We were acutely self-conscious about our appearance, that's what I'm saying. It mattered to us how we looked, not only to girls but to one another, because what we saw in one another was how we looked to girls. I kept my collar bones in their own packets, so important to me was it to have the right ones for the right shirts. Shirt collars that turned up at the edges made a fool of a man, in my view. You could not be witty in any company if your collars did not lie flat, nor could you be attractive to a woman. I was similarly fastidious about the length of the ties I wore, the colour of my socks, the amount of cuff I showed. No woman would have spent more time in front of the mirror than I spent checking that my nostrils were clear or that there was nothing left of lunch showing between my teeth.

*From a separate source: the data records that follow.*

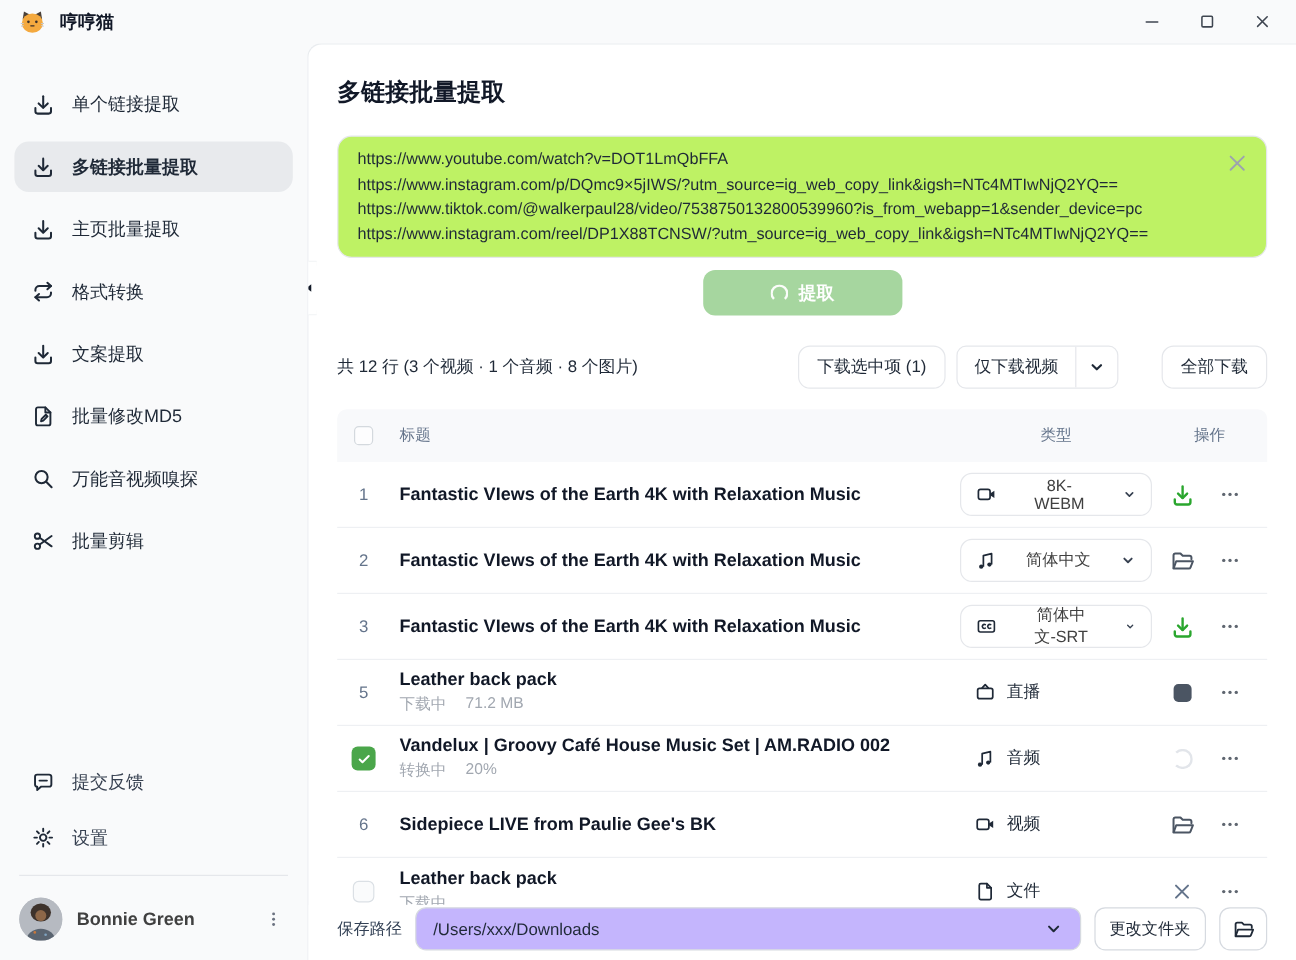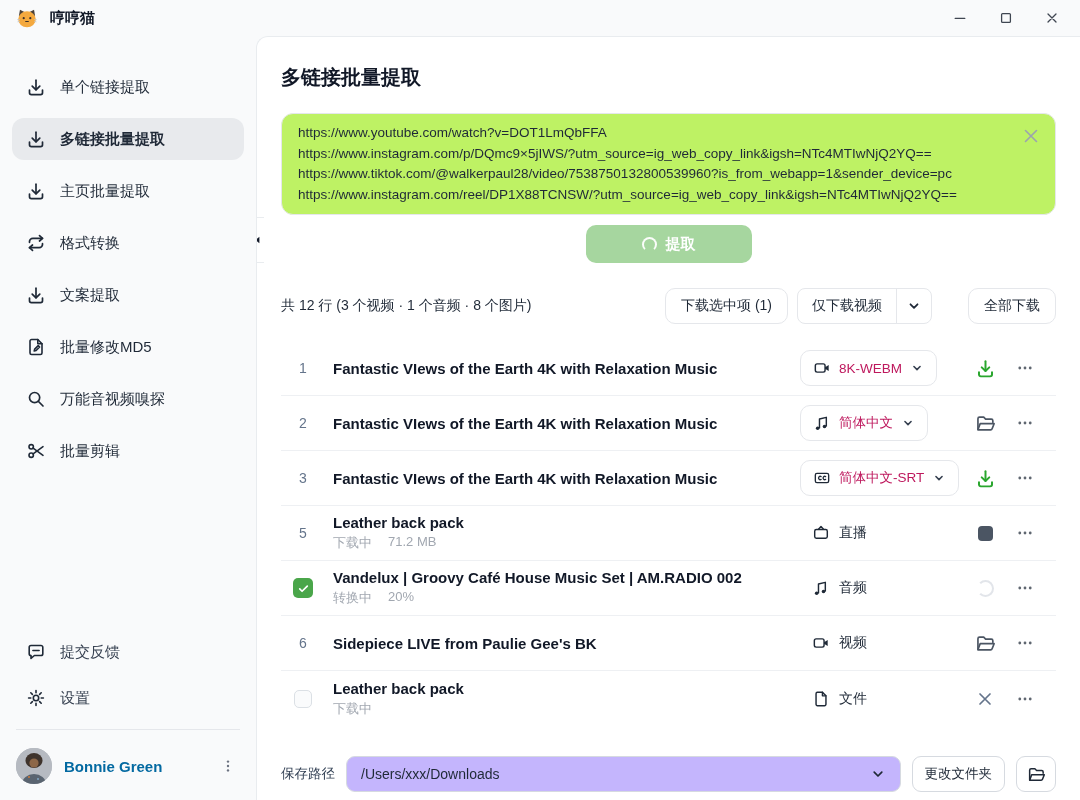"标题" div.thead { html: none -> <div> <div> <span></span> </div> <div>标题</div> <div>类型</div> <div>操作</div> </div> }
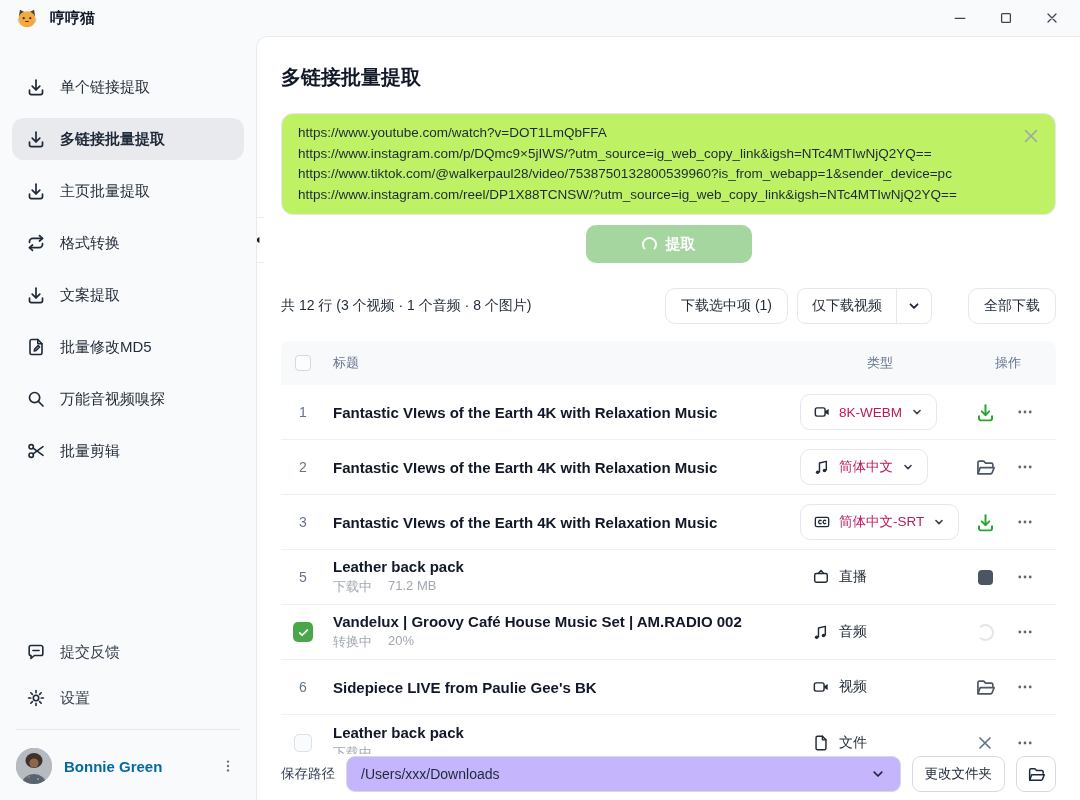"8K-WEBM" .pill { color: #be185d -> #404040; gap: 8px -> 24px }
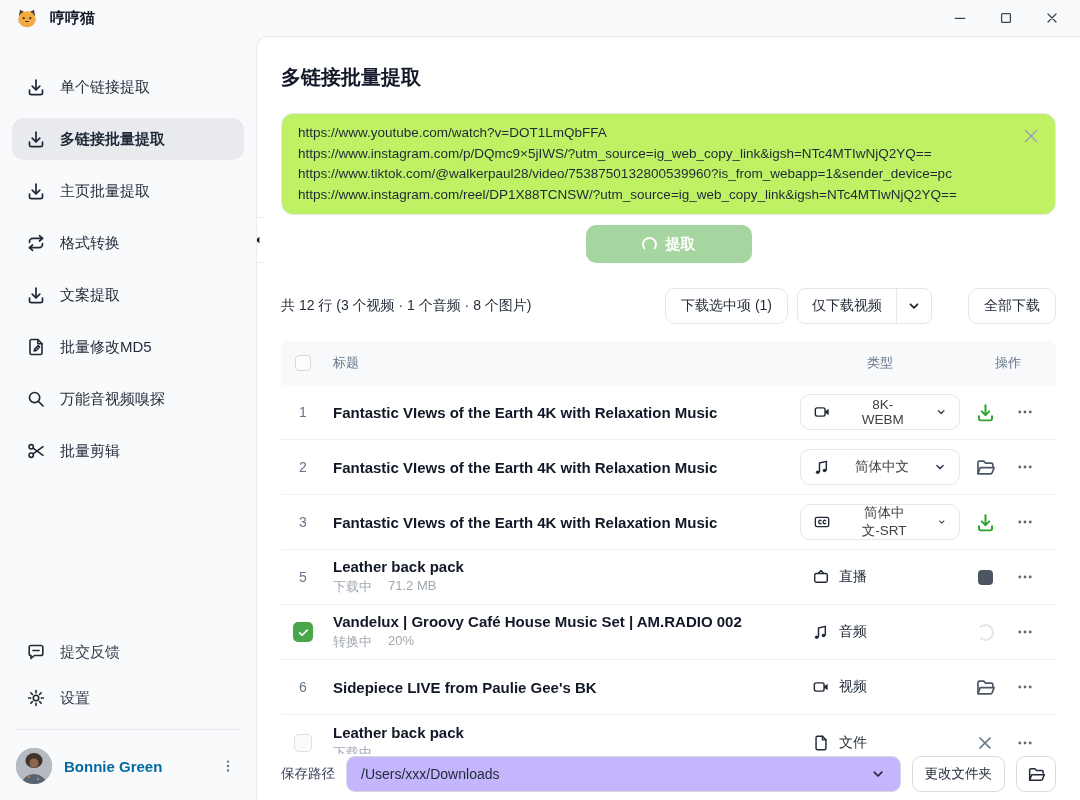"Bonnie Green" .user-name { color: #0369a1 -> #404040 }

But we were still a long way from the unguents and the jewellery that modern men take for granted. Yes, we would have found most of it effeminate. And when the jewellery started to appear I, for one, did not know where to look. I still don't, to be honest. Most men look fools in earrings and all men look fools in necklaces. That's not my age speaking, it's fact. An elegantly attenuated boy can get away with it, but a pearl stud in a podgy ear or a gold chain round the red neck of a Chelsea supporter are and always will be the height of fatuity. Nevertheless, much has become acceptable that we would have shied from like wild ponies in the past. We got away with scent by calling it aftershave. I had stopped shaving by the age of 17 but I never went out without sploshing aftershave on my face and down the inside of my shirt. In other places, too, which it were better I don't divulge. What I splosh on myself now - Givenchy, by preference - no longer disguises itself as aftershave. It is fragrance or cologne. And 'fragrance' you can dab anywhere without apology. So why beat about the bush? I am a man who wears perfume.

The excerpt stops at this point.